[[ Dataset entries open ]]

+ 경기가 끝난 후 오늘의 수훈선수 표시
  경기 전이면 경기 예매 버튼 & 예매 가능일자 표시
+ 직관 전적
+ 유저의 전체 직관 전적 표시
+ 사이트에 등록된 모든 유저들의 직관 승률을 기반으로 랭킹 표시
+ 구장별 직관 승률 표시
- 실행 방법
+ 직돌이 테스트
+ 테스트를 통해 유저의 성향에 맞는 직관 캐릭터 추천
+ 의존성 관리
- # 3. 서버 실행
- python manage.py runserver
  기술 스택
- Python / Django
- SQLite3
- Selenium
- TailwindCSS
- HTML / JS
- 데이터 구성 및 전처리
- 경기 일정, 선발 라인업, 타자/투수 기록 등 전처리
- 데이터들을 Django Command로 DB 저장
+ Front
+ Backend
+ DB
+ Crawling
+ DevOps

[[ Dataset entries closed ]]

**Work instruction**
The reply must present every entry, transcribed with its exact wording.

**Response area**
+ 경기가 끝난 후 오늘의 수훈선수 표시
  경기 전이면 경기 예매 버튼 & 예매 가능일자 표시
+ 직관 전적
+ 유저의 전체 직관 전적 표시
+ 사이트에 등록된 모든 유저들의 직관 승률을 기반으로 랭킹 표시
+ 구장별 직관 승률 표시
- 실행 방법
+ 직돌이 테스트
+ 테스트를 통해 유저의 성향에 맞는 직관 캐릭터 추천
+ 의존성 관리
- # 3. 서버 실행
- python manage.py runserver
  기술 스택
- Python / Django
- SQLite3
- Selenium
- TailwindCSS
- HTML / JS
- 데이터 구성 및 전처리
- 경기 일정, 선발 라인업, 타자/투수 기록 등 전처리
- 데이터들을 Django Command로 DB 저장
+ Front
+ Backend
+ DB
+ Crawling
+ DevOps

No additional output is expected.